<<<<

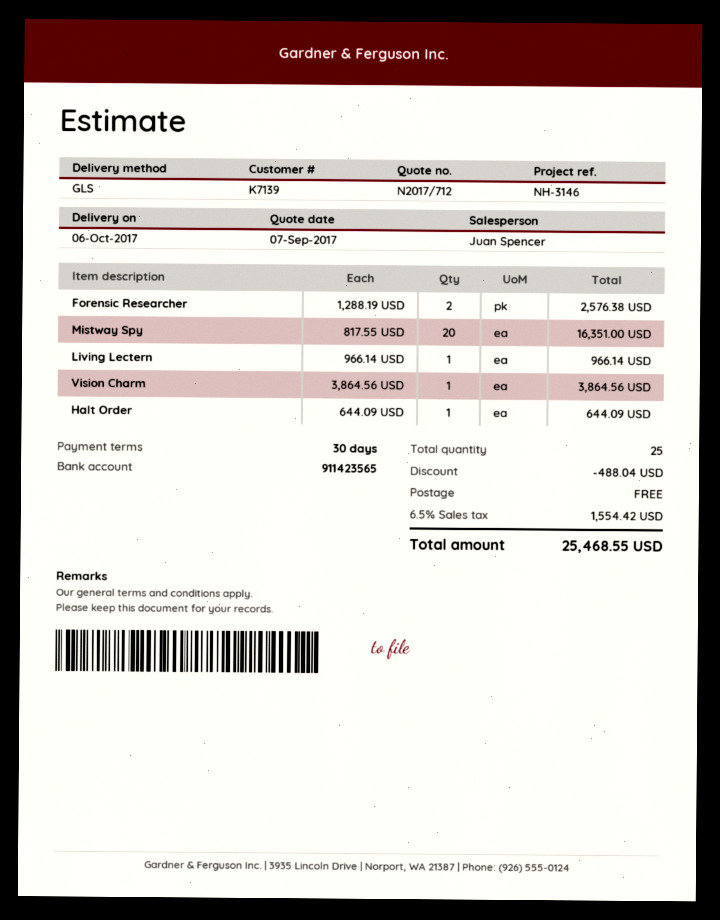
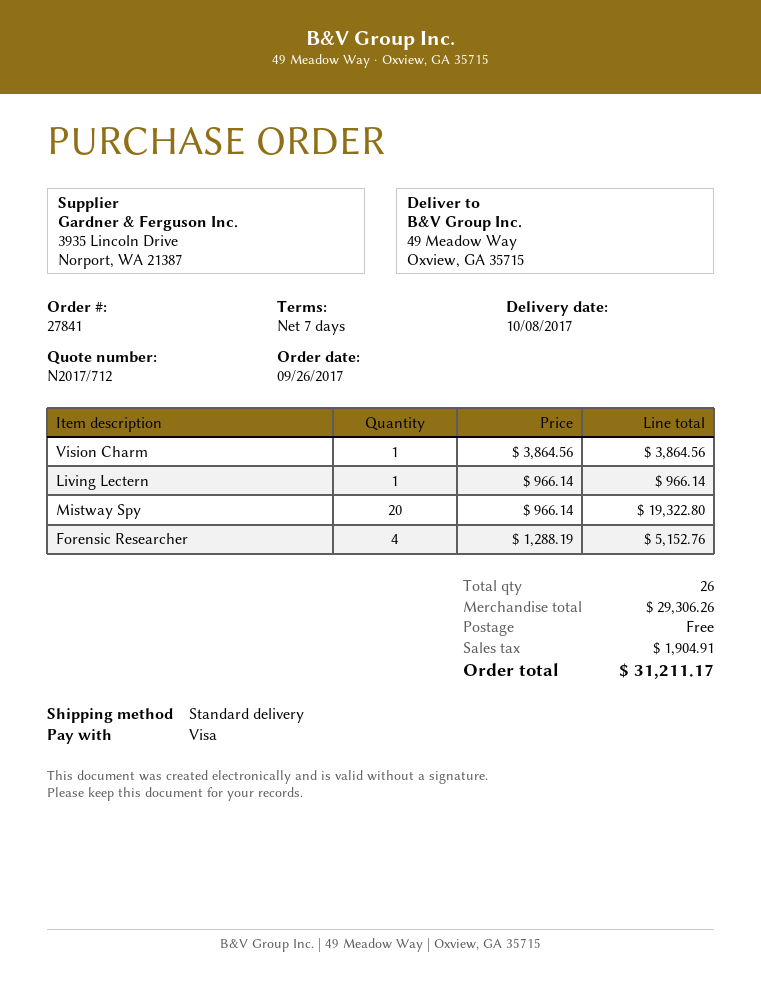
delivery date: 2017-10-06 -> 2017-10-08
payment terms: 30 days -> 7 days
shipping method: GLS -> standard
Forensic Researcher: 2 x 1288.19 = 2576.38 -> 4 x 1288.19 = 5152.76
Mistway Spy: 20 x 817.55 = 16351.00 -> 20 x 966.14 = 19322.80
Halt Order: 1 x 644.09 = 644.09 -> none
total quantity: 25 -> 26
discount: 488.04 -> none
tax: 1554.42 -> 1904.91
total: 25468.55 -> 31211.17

>>>>
<<<<

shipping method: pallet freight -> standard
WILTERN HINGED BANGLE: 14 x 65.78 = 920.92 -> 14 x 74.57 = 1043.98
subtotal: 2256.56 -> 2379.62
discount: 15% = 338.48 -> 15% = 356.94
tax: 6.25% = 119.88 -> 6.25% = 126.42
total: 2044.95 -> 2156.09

>>>>
<<<<

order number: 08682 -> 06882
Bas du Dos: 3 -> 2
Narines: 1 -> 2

>>>>

Task goal: Print, from the entries above, the line with "Halt Order: 1 x 644.09 = 644.09 -> none", the line with "total: 25468.55 -> 31211.17" and all lines between them, exactly and with nothing else.

Answer area:
Halt Order: 1 x 644.09 = 644.09 -> none
total quantity: 25 -> 26
discount: 488.04 -> none
tax: 1554.42 -> 1904.91
total: 25468.55 -> 31211.17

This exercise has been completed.